→ EXERCISE BRIEF: Go through the listing and set it down exactly, leaving out its pictures.

→ MATERIAL FOR THIS TASK:
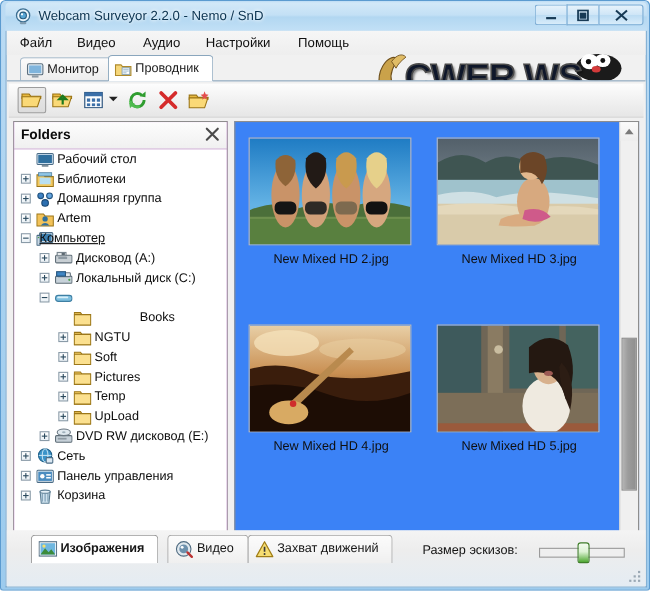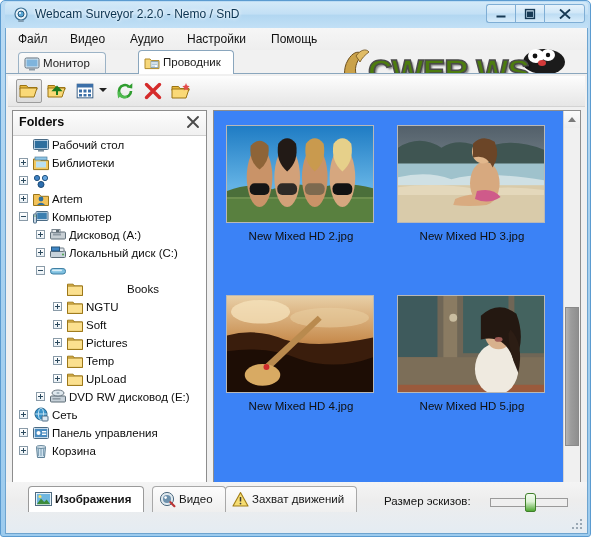--- a/index.html
+++ b/index.html
@@ -94,21 +94,21 @@
     position: absolute;
     left: 330px; top: 16px;
     width: 240px; height: 55px;
     pointer-events: none;
   }
   #wm-text {
     position: absolute; left: 32px; top: 8px;
     font-size: 34px; font-weight: bold;
     font-family: "Liberation Sans", sans-serif;
     letter-spacing: -1px;
-    color: #4d7c0f;
+    color: #0f172a;
     -webkit-text-stroke: 1.5px #4a4a4a;
     text-shadow: 2px 2px 2px rgba(0,0,0,0.45);
     white-space: nowrap;
     text-align: center;
   }
 
   
   #tabstrip {
     position: absolute; left: 0; top: 22px;
     width: 581px; height: 24px;
@@ -406,21 +406,21 @@
       <div class="ttab" style="left:12px; width:88px;">
         <span class="tab-ico">
           <svg width="16" height="16" viewBox="0 0 16 16">
             <rect x="1" y="2" width="14" height="10" rx="1.5" fill="#dfeaf2" stroke="#5c6f7e" stroke-width="1"></rect>
             <rect x="2.5" y="3.5" width="11" height="7" fill="#7fb4dc"></rect>
             <rect x="5" y="12.5" width="6" height="2" fill="#8d9ba6"></rect>
           </svg>
         </span>
         <span>Монитор</span>
       </div>
-      <div class="ttab active" style="left:92px; width:96px;margin-left:40px;">
+      <div class="ttab active" style="left:92px; width:96px;">
         <span class="tab-ico">
           <svg width="16" height="16" viewBox="0 0 16 16">
             <path d="M1 4 h5 l1.4 1.6 H15 v8 H1 Z" fill="#f6d77a" stroke="#b08a2a" stroke-width="1"></path>
             <rect x="7" y="6.6" width="7" height="6" fill="#ffffff" stroke="#7a9ab3" stroke-width="0.8"></rect>
             <path d="M8 8 h5 M8 9.6 h5 M8 11.2 h3" stroke="#8fb3cc" stroke-width="0.8"></path>
           </svg>
         </span>
         <span>Проводник</span>
       </div>
     </div>
@@ -505,39 +505,40 @@
                   </svg></span>
                 <span class="lbl" style="left: 39px;">Библиотеки</span>
               </div>
               <div class="node">
                 <span class="exp plus" style="left: 6px;"></span>
                 <span class="nico" style="left: 20px;"><svg width="16" height="16" viewBox="0 0 16 16">
                     <circle cx="4" cy="5" r="2.6" fill="#3f82c4" stroke="#22537f"></circle>
                     <circle cx="12" cy="5" r="2.6" fill="#65a6e0" stroke="#22537f"></circle>
                     <circle cx="8" cy="11.5" r="3" fill="#2d6fb0" stroke="#1b4974"></circle>
                   </svg></span>
+                <span class="lbl" style="left: 39px;">Домашняя группа</span>
               </div>
               <div class="node">
                 <span class="exp plus" style="left: 6px;"></span>
                 <span class="nico" style="left: 20px;"><svg width="16" height="16" viewBox="0 0 16 16">
                     <path d="M0.5 3.5 h6 l1.4 1.8 H15.5 v9.2 H0.5 Z" fill="#f2c259" stroke="#9a7519"></path>
                     <circle cx="8" cy="8" r="2.4" fill="#2f6f9e"></circle>
                     <path d="M4 14 q4 -4.5 8 0 Z" fill="#2f6f9e"></path>
                   </svg></span>
                 <span class="lbl" style="left: 39px;">Artem</span>
               </div>
               <div class="node">
                 <span class="exp" style="left: 6px;"></span>
                 <span class="nico" style="left: 20px;"><svg width="16" height="16" viewBox="0 0 16 16">
                     <rect x="3" y="2.5" width="12" height="9" rx="1" fill="#dbe8f2" stroke="#4a6b85"></rect>
                     <rect x="4.2" y="3.6" width="9.6" height="6.6" fill="#3c7fb0"></rect>
                     <rect x="0.5" y="5" width="3" height="9" rx="0.6" fill="#c9d8e4" stroke="#4a6b85"></rect>
                     <circle cx="2" cy="7" r="0.7" fill="#4a9a4a"></circle>
                   </svg></span>
-                <span class="lbl" style="left: 39px;">Компьютер</span>
+                <span class="lbl" style="left: 23px; text-decoration: underline;">Компьютер</span>
               </div>
               <div class="node">
                 <span class="exp plus" style="left: 23px;"></span>
                 <span class="nico" style="left: 37px;"><svg width="16" height="16" viewBox="0 0 16 16">
                     <rect x="0.5" y="5" width="15" height="7" rx="1" fill="#c8cfd4" stroke="#62707a"></rect>
                     <rect x="3" y="6.5" width="8" height="2" fill="#8e9aa3"></rect>
                     <rect x="2" y="2.5" width="8" height="3" fill="#e6e9ec" stroke="#7a868f"></rect>
                     <rect x="6" y="3" width="3" height="2" fill="#5f6b74"></rect>
                   </svg></span>
                 <span class="lbl" style="left: 56px;">Дисковод (A:)</span>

→ SOLUTION TO THE EXERCISE:
--- a/index.html
+++ b/index.html
@@ -94,21 +94,21 @@
     position: absolute;
     left: 330px; top: 16px;
     width: 240px; height: 55px;
     pointer-events: none;
   }
   #wm-text {
     position: absolute; left: 32px; top: 8px;
     font-size: 34px; font-weight: bold;
     font-family: "Liberation Sans", sans-serif;
     letter-spacing: -1px;
-    color: #4d7c0f;
+    color: #0f172a;
     -webkit-text-stroke: 1.5px #4a4a4a;
     text-shadow: 2px 2px 2px rgba(0,0,0,0.45);
     white-space: nowrap;
     text-align: center;
   }
 
   
   #tabstrip {
     position: absolute; left: 0; top: 22px;
     width: 581px; height: 24px;
@@ -406,21 +406,21 @@
       <div class="ttab" style="left:12px; width:88px;">
         <span class="tab-ico">
           <svg width="16" height="16" viewBox="0 0 16 16">
             <rect x="1" y="2" width="14" height="10" rx="1.5" fill="#dfeaf2" stroke="#5c6f7e" stroke-width="1"></rect>
             <rect x="2.5" y="3.5" width="11" height="7" fill="#7fb4dc"></rect>
             <rect x="5" y="12.5" width="6" height="2" fill="#8d9ba6"></rect>
           </svg>
         </span>
         <span>Монитор</span>
       </div>
-      <div class="ttab active" style="left:92px; width:96px;margin-left:40px;">
+      <div class="ttab active" style="left:92px; width:96px;">
         <span class="tab-ico">
           <svg width="16" height="16" viewBox="0 0 16 16">
             <path d="M1 4 h5 l1.4 1.6 H15 v8 H1 Z" fill="#f6d77a" stroke="#b08a2a" stroke-width="1"></path>
             <rect x="7" y="6.6" width="7" height="6" fill="#ffffff" stroke="#7a9ab3" stroke-width="0.8"></rect>
             <path d="M8 8 h5 M8 9.6 h5 M8 11.2 h3" stroke="#8fb3cc" stroke-width="0.8"></path>
           </svg>
         </span>
         <span>Проводник</span>
       </div>
     </div>
@@ -505,39 +505,40 @@
                   </svg></span>
                 <span class="lbl" style="left: 39px;">Библиотеки</span>
               </div>
               <div class="node">
                 <span class="exp plus" style="left: 6px;"></span>
                 <span class="nico" style="left: 20px;"><svg width="16" height="16" viewBox="0 0 16 16">
                     <circle cx="4" cy="5" r="2.6" fill="#3f82c4" stroke="#22537f"></circle>
                     <circle cx="12" cy="5" r="2.6" fill="#65a6e0" stroke="#22537f"></circle>
                     <circle cx="8" cy="11.5" r="3" fill="#2d6fb0" stroke="#1b4974"></circle>
                   </svg></span>
+                <span class="lbl" style="left: 39px;">Домашняя группа</span>
               </div>
               <div class="node">
                 <span class="exp plus" style="left: 6px;"></span>
                 <span class="nico" style="left: 20px;"><svg width="16" height="16" viewBox="0 0 16 16">
                     <path d="M0.5 3.5 h6 l1.4 1.8 H15.5 v9.2 H0.5 Z" fill="#f2c259" stroke="#9a7519"></path>
                     <circle cx="8" cy="8" r="2.4" fill="#2f6f9e"></circle>
                     <path d="M4 14 q4 -4.5 8 0 Z" fill="#2f6f9e"></path>
                   </svg></span>
                 <span class="lbl" style="left: 39px;">Artem</span>
               </div>
               <div class="node">
                 <span class="exp" style="left: 6px;"></span>
                 <span class="nico" style="left: 20px;"><svg width="16" height="16" viewBox="0 0 16 16">
                     <rect x="3" y="2.5" width="12" height="9" rx="1" fill="#dbe8f2" stroke="#4a6b85"></rect>
                     <rect x="4.2" y="3.6" width="9.6" height="6.6" fill="#3c7fb0"></rect>
                     <rect x="0.5" y="5" width="3" height="9" rx="0.6" fill="#c9d8e4" stroke="#4a6b85"></rect>
                     <circle cx="2" cy="7" r="0.7" fill="#4a9a4a"></circle>
                   </svg></span>
-                <span class="lbl" style="left: 39px;">Компьютер</span>
+                <span class="lbl" style="left: 23px; text-decoration: underline;">Компьютер</span>
               </div>
               <div class="node">
                 <span class="exp plus" style="left: 23px;"></span>
                 <span class="nico" style="left: 37px;"><svg width="16" height="16" viewBox="0 0 16 16">
                     <rect x="0.5" y="5" width="15" height="7" rx="1" fill="#c8cfd4" stroke="#62707a"></rect>
                     <rect x="3" y="6.5" width="8" height="2" fill="#8e9aa3"></rect>
                     <rect x="2" y="2.5" width="8" height="3" fill="#e6e9ec" stroke="#7a868f"></rect>
                     <rect x="6" y="3" width="3" height="2" fill="#5f6b74"></rect>
                   </svg></span>
                 <span class="lbl" style="left: 56px;">Дисковод (A:)</span>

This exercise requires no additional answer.